Slow, cold sound of keyboards is informing you that the album has begun. After half a minute of this same theme you might ask yourself "Is my album broken? Or is that it? That's all?!". And then, suddenly, your ears are blasted with cacophony of twisted saxophone, noises and distorted vocals. You're in another dimension. Dimension where anything can happen and you don't know how or why. Welcome aboard brave listener of Rimbaud. Let me take you on a trip.
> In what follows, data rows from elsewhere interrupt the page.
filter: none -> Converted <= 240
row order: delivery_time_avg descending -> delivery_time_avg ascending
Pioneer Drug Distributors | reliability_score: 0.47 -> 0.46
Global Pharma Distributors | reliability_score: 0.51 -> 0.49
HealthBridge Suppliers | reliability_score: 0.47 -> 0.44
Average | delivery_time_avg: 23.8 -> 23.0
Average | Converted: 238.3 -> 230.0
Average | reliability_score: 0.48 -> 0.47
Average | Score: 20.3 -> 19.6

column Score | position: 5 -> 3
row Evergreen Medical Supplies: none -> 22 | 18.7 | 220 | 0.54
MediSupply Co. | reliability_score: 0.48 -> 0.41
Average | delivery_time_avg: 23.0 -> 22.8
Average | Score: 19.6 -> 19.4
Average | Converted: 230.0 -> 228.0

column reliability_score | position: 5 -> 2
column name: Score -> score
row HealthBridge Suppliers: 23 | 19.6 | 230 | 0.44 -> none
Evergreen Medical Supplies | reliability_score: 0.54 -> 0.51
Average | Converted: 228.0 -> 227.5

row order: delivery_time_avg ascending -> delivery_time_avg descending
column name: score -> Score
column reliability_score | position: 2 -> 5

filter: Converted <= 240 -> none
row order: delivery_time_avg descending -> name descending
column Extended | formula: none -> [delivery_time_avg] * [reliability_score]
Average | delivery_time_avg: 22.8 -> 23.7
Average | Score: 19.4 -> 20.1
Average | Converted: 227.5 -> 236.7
Abandon all hope.
Rimbaud is a collaboration between three polish musicians. They're all well known in their genres in Poland, but probably unknown anywhere else. Tomasz Budzyński, leader of punk rock band Armia, Mikołaj Trzaska - avant-garde saxophonist known for input in many bands, and Michał Jacaszek, artist best known in electronic genres. So we have some kind of a polish supergroup here. Although in other cases collaborations are usually well publicized and known, Rimbaud went kind of under the radar even after releasing their album in 2015... And well, it still is very overlooked.
So, our three musketeers made a project. They borrowed a name from famous French poet, Arthur Rimbaud. When you hear the album, you'll know that France is pretty important in their case and that there are some kind of references. Why? Because half of the album is in French. Even more, songs in French are mostly the strongest pieces of this album. I can not judge Budzyński's French because I only understand "bonjour" and "j'aime", but recording an album, or just a half of it, in a different language other than your own or maybe English is a very unusual and intriguing move.
Well, now it's time to answer the question - what is this Rimbaud? I haven't said a word about it yet. But don't worry, there's much to say about it... It's indeed wonderful music. The trio borrowed everything they play in their "mother bands" and very cleverly and subtlely melted it into a mass of avant-garde soundscapes. To make it simple, we can say that Rimbaud are playing dark noise jazz. Beautiful label... I'm sure some are scared already. There are moments of calm ambience, but that can transform into a storm of sounds at any time, just like in this iconic beginning of album's opener "Armata". And above everything, we can feel and hear a dark and heavy atmosphere filled with rain and thunder accompanied by surreal lyrics. Magic of these sounds is just magnetic... It's hard not to listen to Rimbaud on repeat. Especially because it has a magnificent ending. Last track, "Ja To Ktoś Inny", brings all motives from the album into one song. It's a really wonderful move.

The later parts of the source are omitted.